Les amants de l’ombre
Quelques mois après la sortie du film A trois on y va, le triangle amoureux est à nouveau à l’honneur sur les écrans. Cette fois-ci, Philipe Garrel est derrière la caméra pour A l’ombre des femmes. Familier des réalisations de drame amoureux (La jalousie, Un été brulant), le cinéaste nous livre, comme à son habitude, une œuvre intimiste toute en sobriété et élégance.

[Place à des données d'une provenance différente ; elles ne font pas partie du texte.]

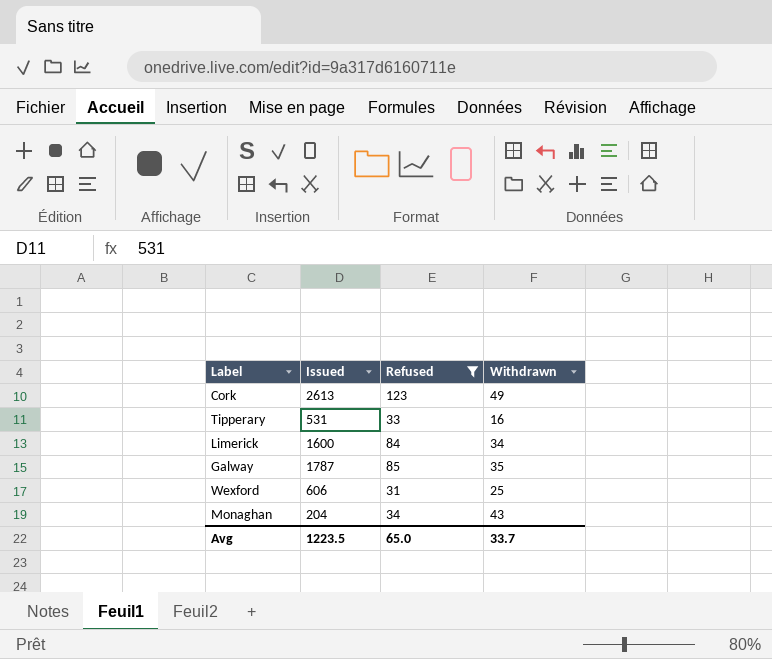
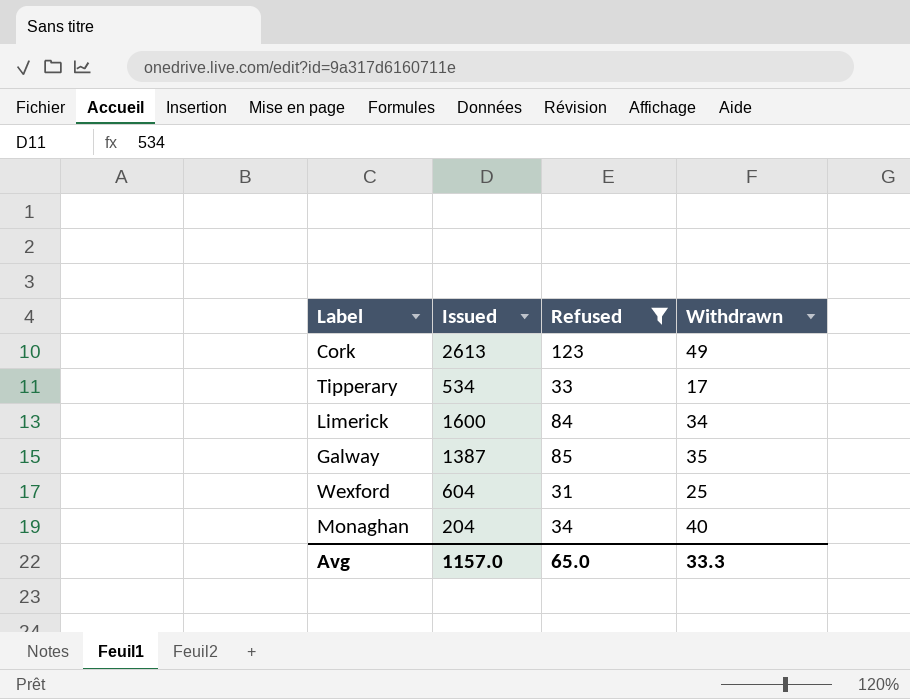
Tipperary | Issued: 531 -> 534
Tipperary | Withdrawn: 16 -> 17
Galway | Issued: 1787 -> 1387
Wexford | Issued: 606 -> 604
Monaghan | Withdrawn: 43 -> 40
Avg | Issued: 1223.5 -> 1157.0
Avg | Withdrawn: 33.7 -> 33.3

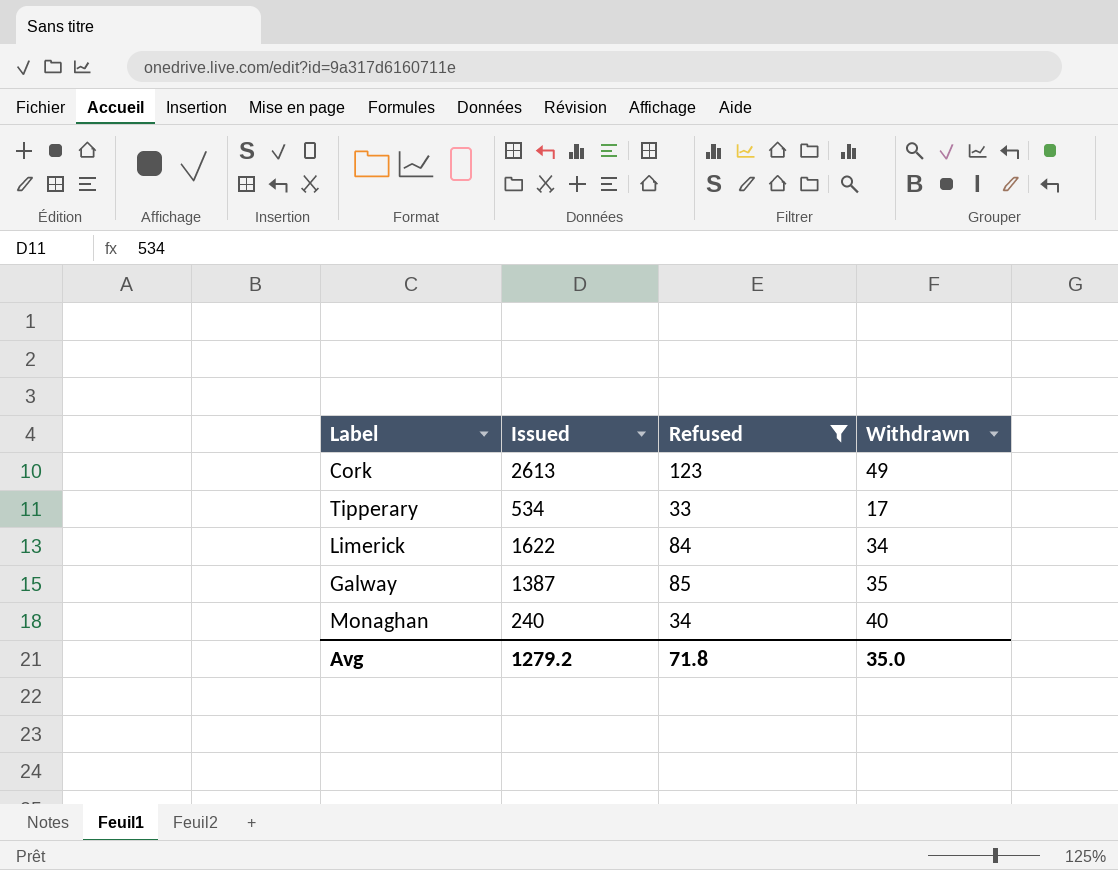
row Wexford: 604 | 31 | 25 -> none
Limerick | Issued: 1600 -> 1622
Monaghan | Issued: 204 -> 240
Avg | Issued: 1157.0 -> 1279.2
Avg | Refused: 65.0 -> 71.8
Avg | Withdrawn: 33.3 -> 35.0

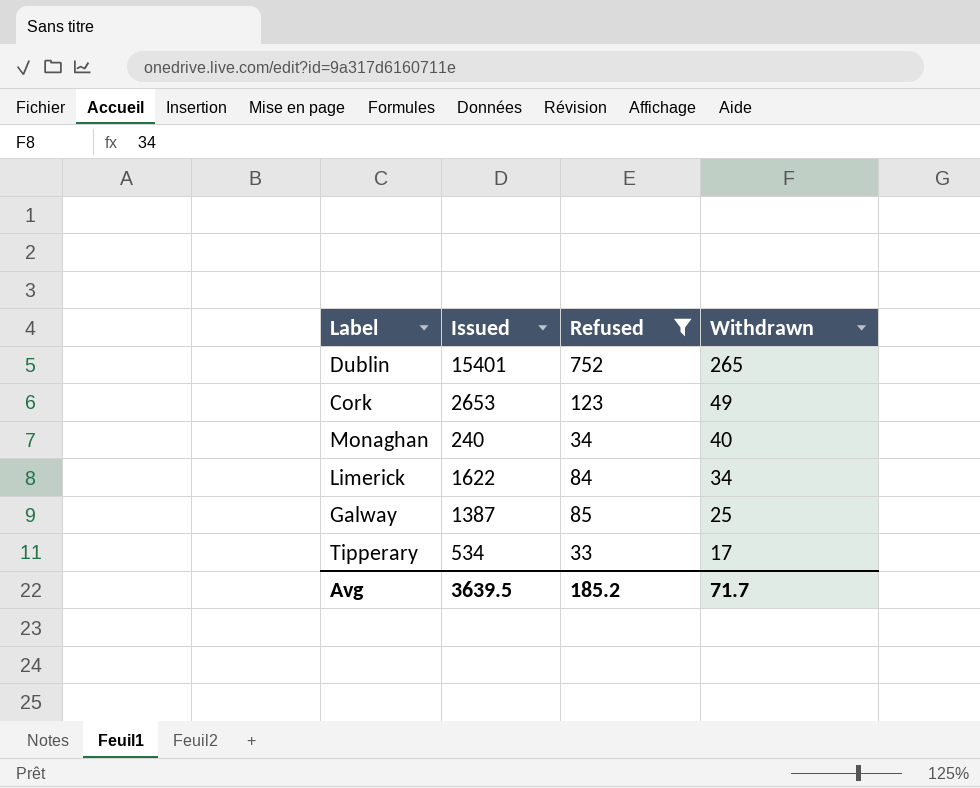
row order: none -> Withdrawn descending
row Dublin: none -> 15401 | 752 | 265
Cork | Issued: 2613 -> 2653
Galway | Withdrawn: 35 -> 25
Avg | Issued: 1279.2 -> 3639.5
Avg | Refused: 71.8 -> 185.2
Avg | Withdrawn: 35.0 -> 71.7

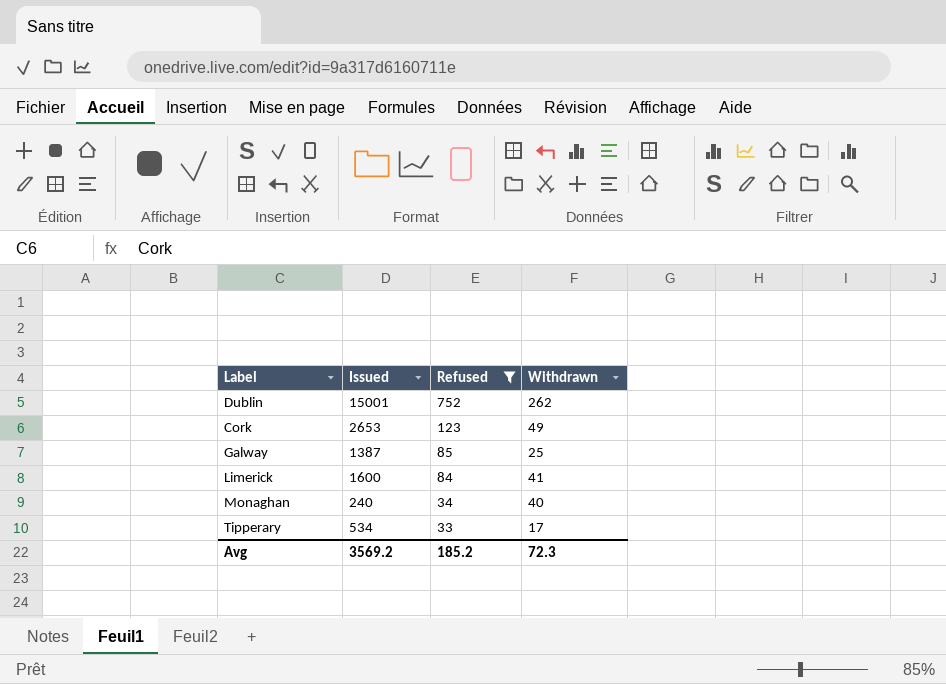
row order: Withdrawn descending -> Refused descending
Dublin | Issued: 15401 -> 15001
Dublin | Withdrawn: 265 -> 262
Limerick | Issued: 1622 -> 1600
Limerick | Withdrawn: 34 -> 41
Avg | Issued: 3639.5 -> 3569.2
Avg | Withdrawn: 71.7 -> 72.3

Derrière ce nouveau titre poétique et mystérieux, l’histoire presque banale d’un couple qui s’aime, mais ne se comprend plus. D’un côté il y a Pierre (Stanilas Merhar), réalisateur de documentaire et sosie de Thomas Dutronc. Il est le stéréotype de l’homme torturé, éternel incompris. De l’autre, il y a Manon (Clotilde Courau), l’amoureuse des temps modernes. Deux aimants, amants usés par la monotonie d’une relation qui les conduira à voir ailleurs.
Pierre aime Manon, pourtant, il l’a trompe. Il ne peut s’empêcher de revenir dans les bras d’Elizabeth, collant à la représentation classique de l’homme infidèle qui succombe aux charmes d’une jeune étudiante. Avec Elizabeth tout est plus simple, il se sent vivant, mais Pierre aime Manon, alors il rentre à la maison comme chaque soir un bouquet de fleur à la main. De ce synopsis basique, Garrel créer une œuvre authentique et troublante sur la complexité des relations entre un homme et une femme. Il parvient à saisir avec éclat, les visages, les expressions, mais surtout, à rendre compte avec justesse des différences de réactions et de comportements d’un couple face à l’infidélité, notamment au travers du personnage de Pierre qui ne peut admettre l’adultère de sa femme, alors que lui-même en est coupable.
Pour Pierre, tromper est une chose d’homme, c’est physiologique et presque naturel. Dans son esprit, les femmes, elles, sont trop pures et délicates pour succomber à la luxure. Alors, quand celui-ci apprend que son épouse le trompe à son tour, c’est toute leur relation qu’il remet en question. De leur amour naît la haine et de leur trahison commune, la rupture. Récit aux allures féministes, Garrel prend ici la défense des femmes, mettant en lumière son actrice principale, Clothilde Coureau, sublime dans le rôle. Un personnage tout en douceur, fort et faible à la fois qui représente la femme, les femmes, courageuses et passionnées.
Tourné en noir et blanc dans un Paris que l’on imagine des années 60-70, le film n’est pas sans rappeler l’esprit de la Nouvelle Vague. D’une esthétique irréprochable, il réconciliera tous ceux qui pourraient avoir des frictions avec le noir et blanc. Un choix judicieux qui apporte beauté et délicatesse à l’histoire, à l’image de son thème : l’amour.
Une autre force du film réside dans sa durée : 1h13. Sobre, simple et réaliste, Garrel va à l’essentiel. Il filme le vrai sans artifice. Il installe ses personnages autour d’une table, d’un lit ou d’un café. Cela suffit. Il nous fait découvrir des lieux, des places, des rues avec un regard nouveau. L’œuvre de Garrel parvient à sublimer les relations amoureuses dans ce qu’elles ont de plus simple et ordinaire. Un cinéma qui renoue avec l’exigence et la qualité des Godard, offrant aux spectateurs, un bref mais délicieux moment.
« L’ombre des femmes », de Philippe Garrel, sortie au cinéma le 27 mai 2015.